* [Instructions for the task]
Go through the data and copy each line where the word "Herbal" shows up.

* [Data extracts]
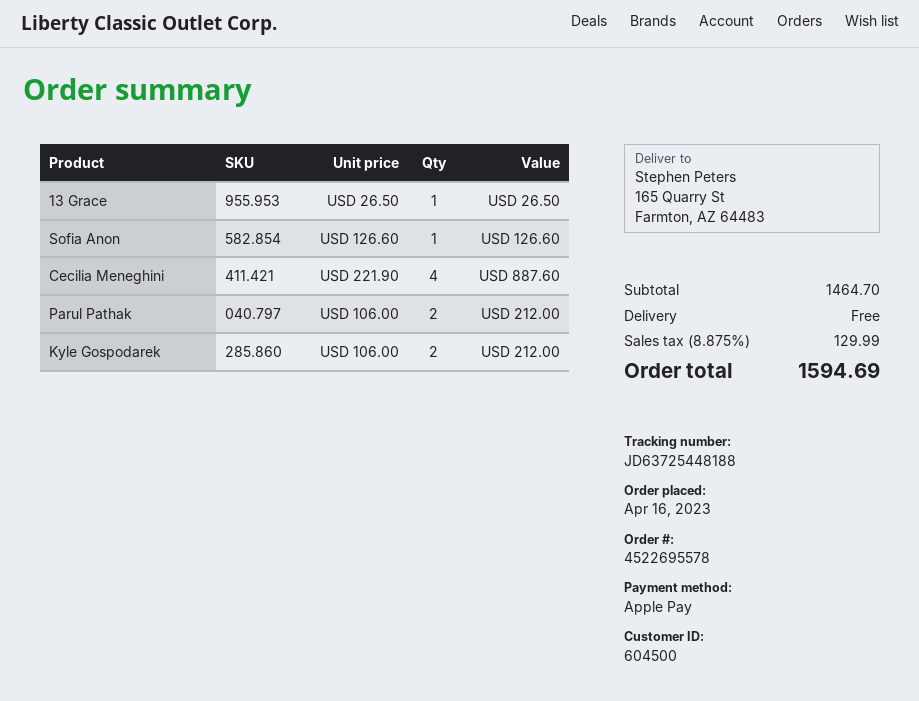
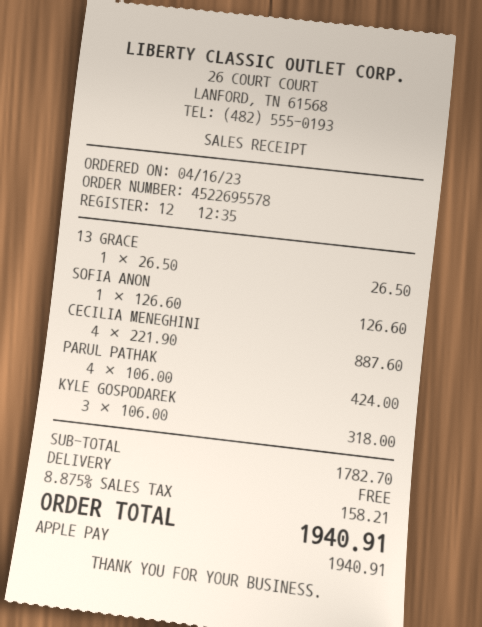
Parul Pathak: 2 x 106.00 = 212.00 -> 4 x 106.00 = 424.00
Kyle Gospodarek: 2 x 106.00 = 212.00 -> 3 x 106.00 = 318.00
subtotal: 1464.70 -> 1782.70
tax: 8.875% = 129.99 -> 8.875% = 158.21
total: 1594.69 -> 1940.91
==
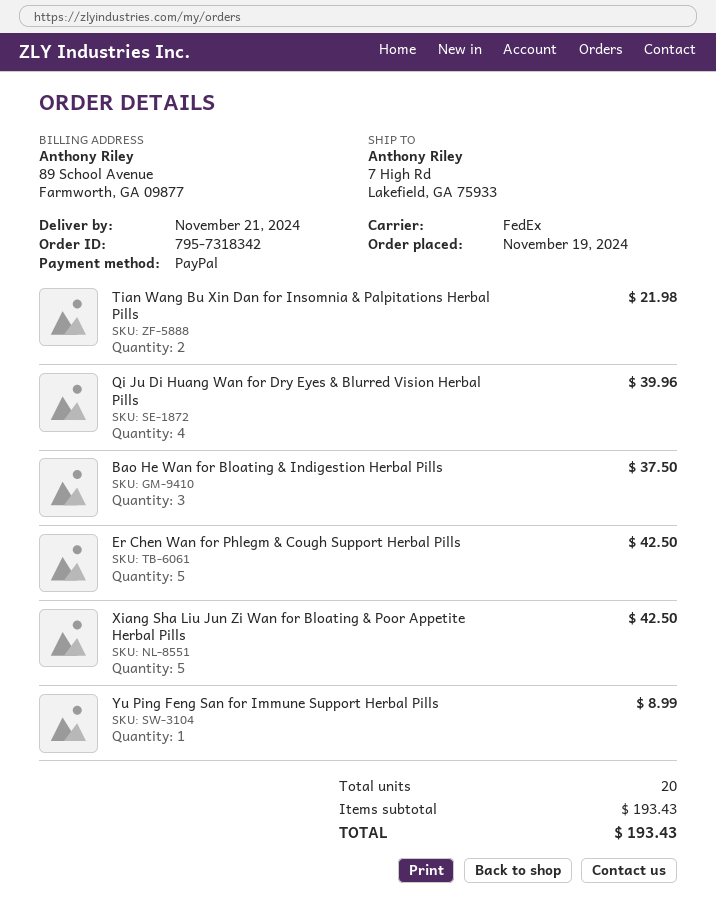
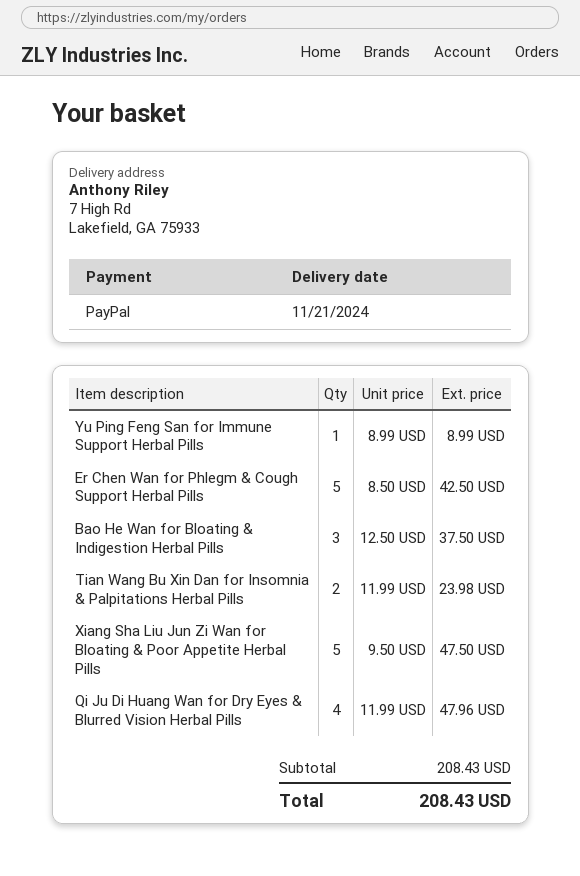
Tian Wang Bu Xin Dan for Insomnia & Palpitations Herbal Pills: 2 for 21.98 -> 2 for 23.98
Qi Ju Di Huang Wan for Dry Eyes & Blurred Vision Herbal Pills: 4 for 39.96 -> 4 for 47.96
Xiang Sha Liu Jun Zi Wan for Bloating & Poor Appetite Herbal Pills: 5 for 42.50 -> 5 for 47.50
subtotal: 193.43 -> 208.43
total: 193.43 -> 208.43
---
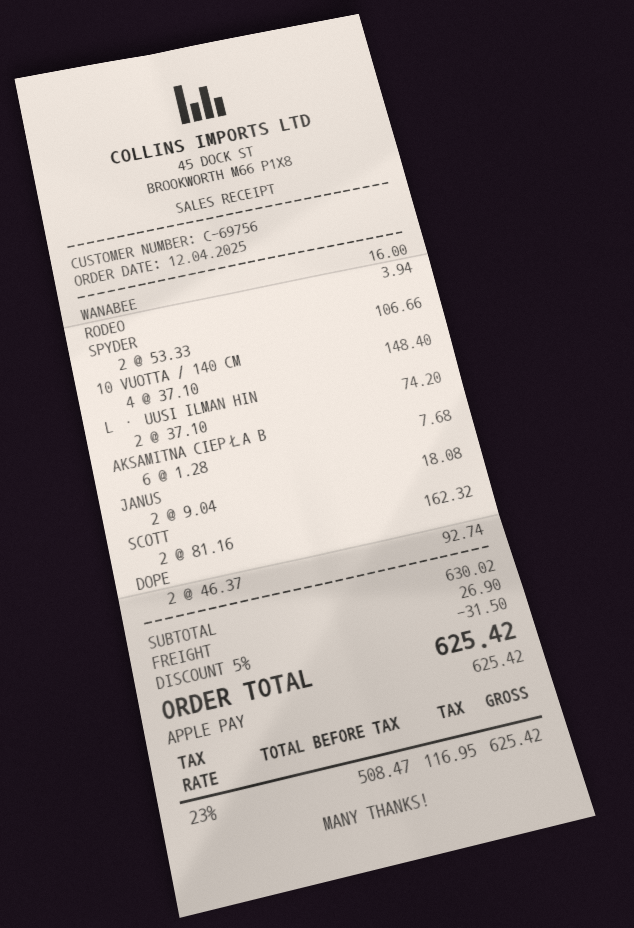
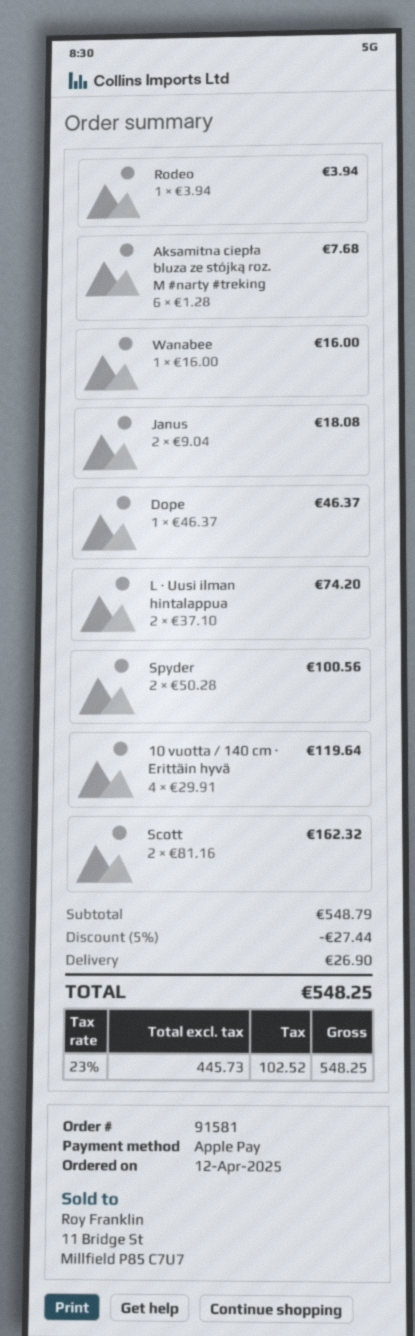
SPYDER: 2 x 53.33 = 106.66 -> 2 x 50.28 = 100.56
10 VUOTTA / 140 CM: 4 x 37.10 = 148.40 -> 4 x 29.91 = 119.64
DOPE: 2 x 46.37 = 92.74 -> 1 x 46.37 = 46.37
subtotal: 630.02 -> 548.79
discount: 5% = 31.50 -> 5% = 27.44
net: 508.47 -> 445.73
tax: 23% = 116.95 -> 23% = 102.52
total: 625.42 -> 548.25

* [Exercise result]
Tian Wang Bu Xin Dan for Insomnia & Palpitations Herbal Pills: 2 for 21.98 -> 2 for 23.98
Qi Ju Di Huang Wan for Dry Eyes & Blurred Vision Herbal Pills: 4 for 39.96 -> 4 for 47.96
Xiang Sha Liu Jun Zi Wan for Bloating & Poor Appetite Herbal Pills: 5 for 42.50 -> 5 for 47.50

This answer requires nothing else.